• **Exercise brief**: In the copy, include every record below exactly as it appears, but no pictures.
(Supplied data begins)
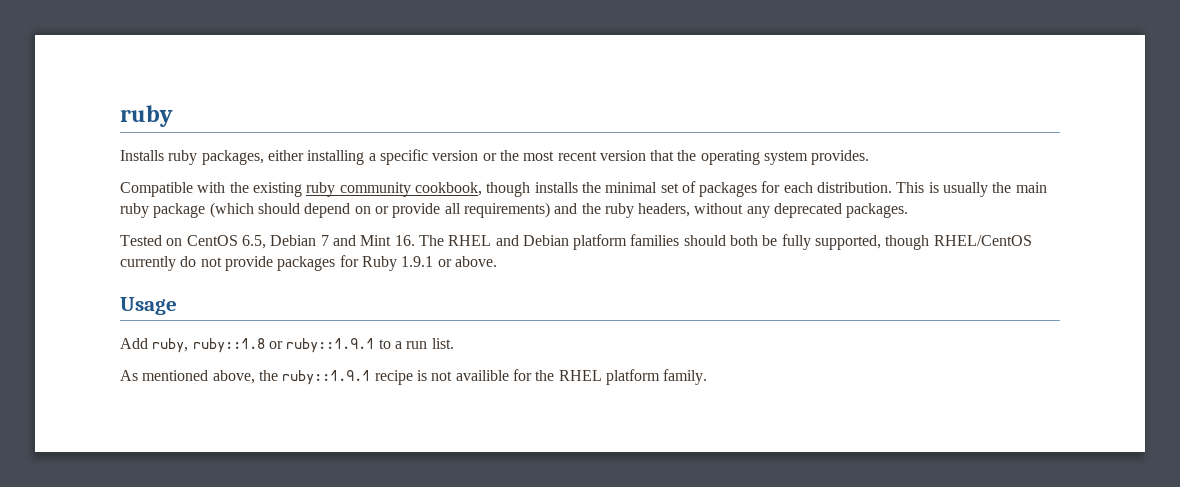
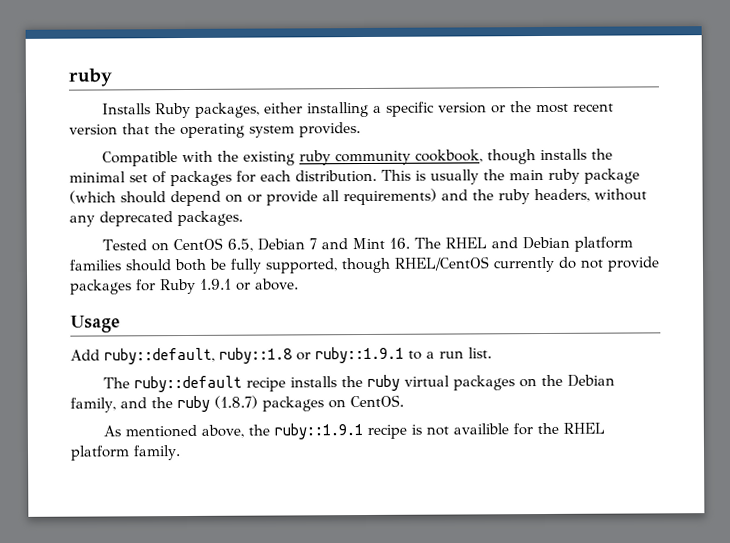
[168,150,198,165] ruby -> [154,102,191,119] Ruby
[152,338,189,353] ruby, -> [104,347,215,365] ruby::default,
(454, 343) none -> [102,374,615,393] [70,394,404,413] // The ruby::default recipe installs the ruby virtual packages on the Debian family, and the ruby (1.8.7) packages on CentOS.

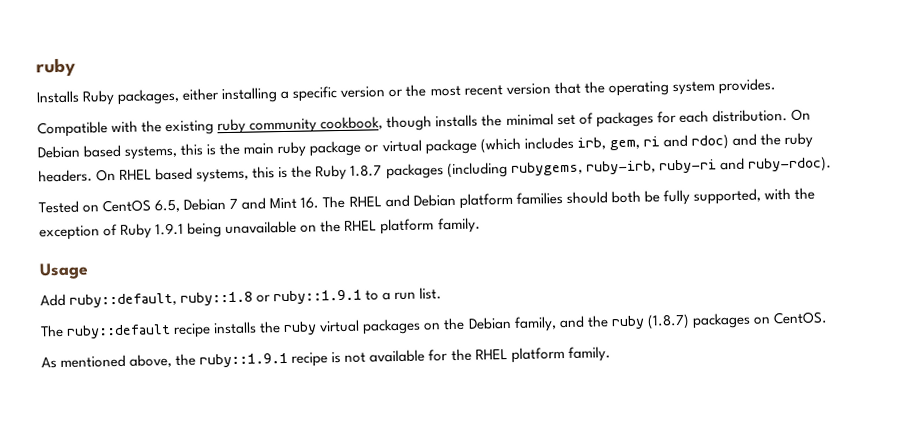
[381,168,640,185] [69,188,647,207] [69,210,243,227] This is usually the main ruby package (which should depend on or provide all requirements) and the ruby headers, without any deprecated packages. -> [790,108,811,121] [37,132,814,160] [38,156,832,183] On Debian based systems, this is the main ruby package or virtual package (which includes irb, gem, ri and rdoc) and the ruby headers. On RHEL based systems, this is the Ruby 1.8.7 packages (including rubygems, ruby-irb, ruby-ri and ruby-rdoc).
[341,256,660,274] [70,278,299,295] though RHEL/CentOS currently do not provide packages for Ruby 1.9.1 or above. -> [763,187,816,201] [39,217,481,241] with the exception of Ruby 1.9.1 being unavailable on the RHEL platform family.
[452,423,509,435] availible -> [369,349,426,363] available

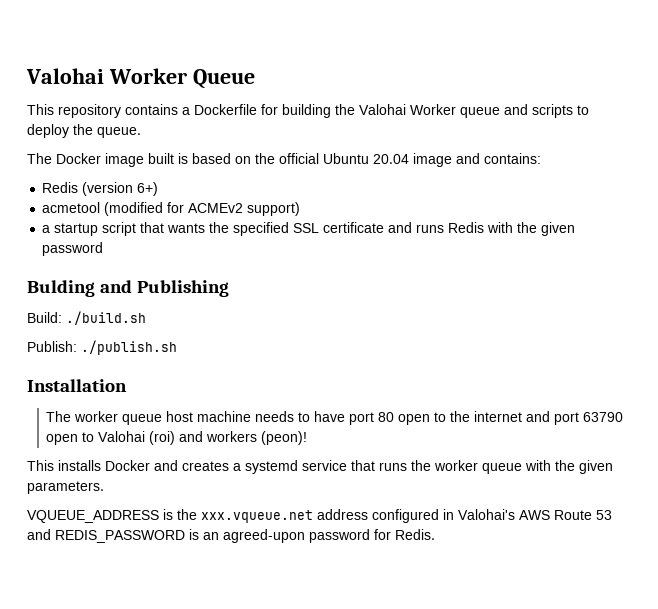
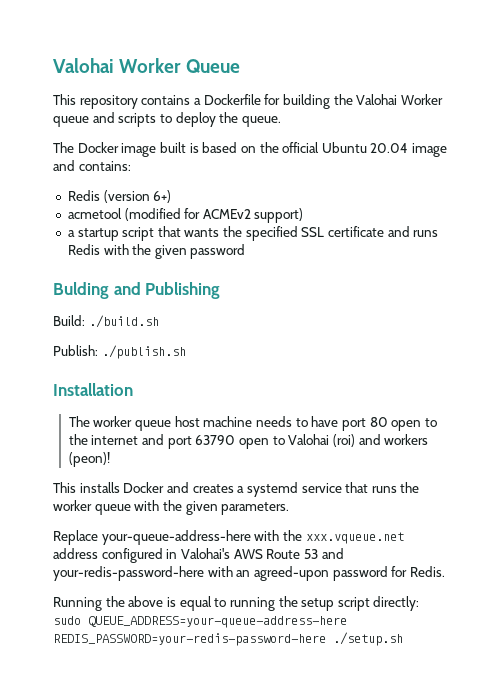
[27,509,173,523] VQUEUE_ADDRESS is -> [53,530,280,545] Replace your-queue-address-here with
[55,529,199,543] REDIS_PASSWORD is -> [53,566,233,581] your-redis-password-here with
(435, 534) none -> [53,596,420,611] [53,616,347,628] [53,632,403,646] // Running the above is equal to running the setup script directly: sudo QUEUE_ADDRESS=your-queue-address-here REDIS_PASSWORD=your-redis-password-here ./setup.sh

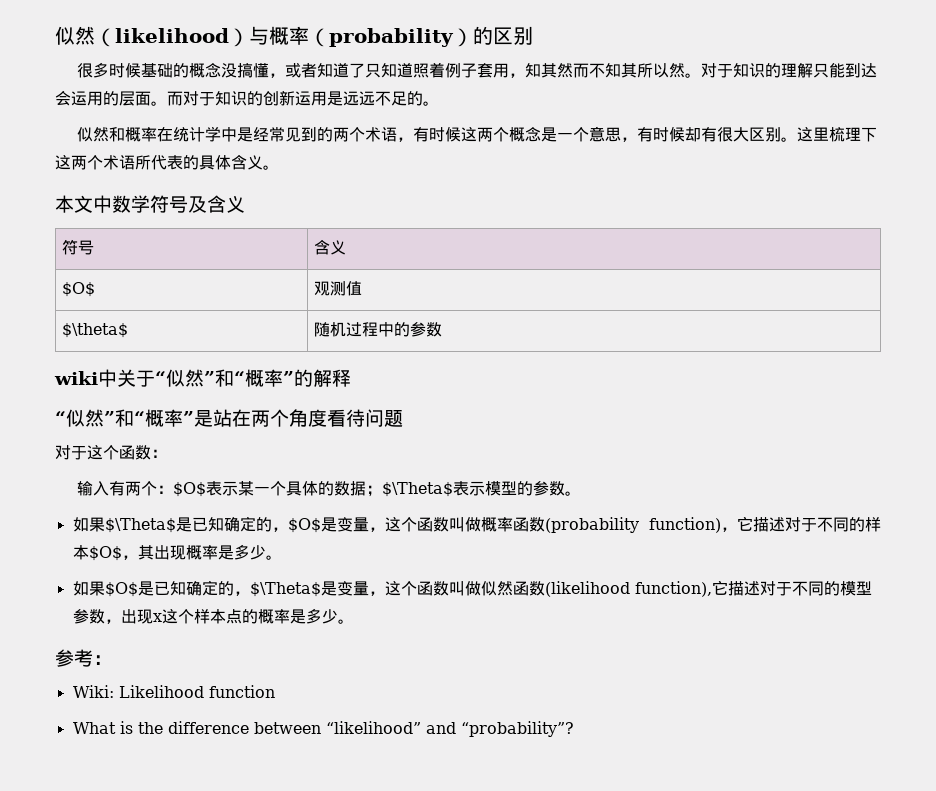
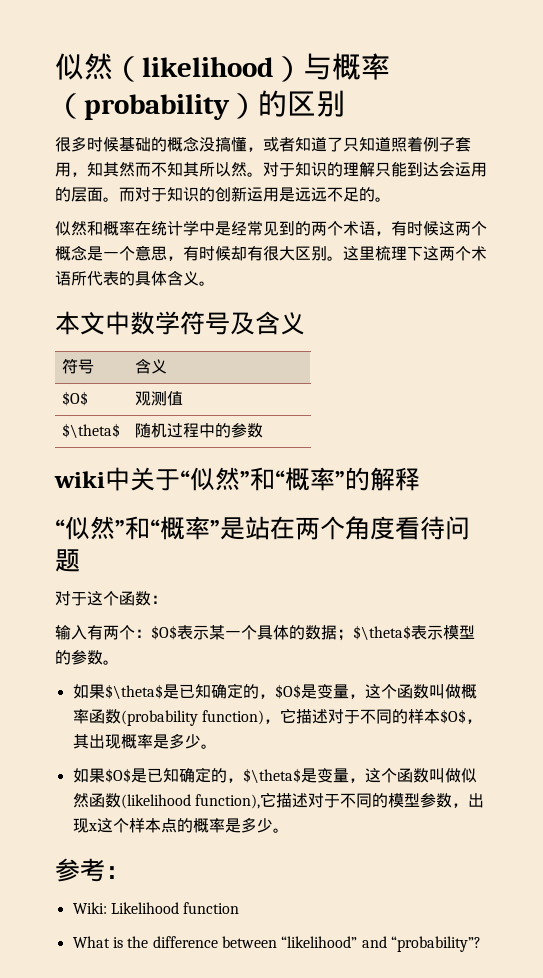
[382,482,454,497] $\Theta$ -> [353,625,411,640] $\theta$
[104,518,176,533] $\Theta$ -> [104,684,163,699] $\theta$
[249,582,321,597] $\Theta$ -> [242,768,301,783] $\theta$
(Supplied data ends)
• **Task response**:
[168,150,198,165] ruby -> [154,102,191,119] Ruby
[152,338,189,353] ruby, -> [104,347,215,365] ruby::default,
(454, 343) none -> [102,374,615,393] [70,394,404,413] // The ruby::default recipe installs the ruby virtual packages on the Debian family, and the ruby (1.8.7) packages on CentOS.

[381,168,640,185] [69,188,647,207] [69,210,243,227] This is usually the main ruby package (which should depend on or provide all requirements) and the ruby headers, without any deprecated packages. -> [790,108,811,121] [37,132,814,160] [38,156,832,183] On Debian based systems, this is the main ruby package or virtual package (which includes irb, gem, ri and rdoc) and the ruby headers. On RHEL based systems, this is the Ruby 1.8.7 packages (including rubygems, ruby-irb, ruby-ri and ruby-rdoc).
[341,256,660,274] [70,278,299,295] though RHEL/CentOS currently do not provide packages for Ruby 1.9.1 or above. -> [763,187,816,201] [39,217,481,241] with the exception of Ruby 1.9.1 being unavailable on the RHEL platform family.
[452,423,509,435] availible -> [369,349,426,363] available

[27,509,173,523] VQUEUE_ADDRESS is -> [53,530,280,545] Replace your-queue-address-here with
[55,529,199,543] REDIS_PASSWORD is -> [53,566,233,581] your-redis-password-here with
(435, 534) none -> [53,596,420,611] [53,616,347,628] [53,632,403,646] // Running the above is equal to running the setup script directly: sudo QUEUE_ADDRESS=your-queue-address-here REDIS_PASSWORD=your-redis-password-here ./setup.sh

[382,482,454,497] $\Theta$ -> [353,625,411,640] $\theta$
[104,518,176,533] $\Theta$ -> [104,684,163,699] $\theta$
[249,582,321,597] $\Theta$ -> [242,768,301,783] $\theta$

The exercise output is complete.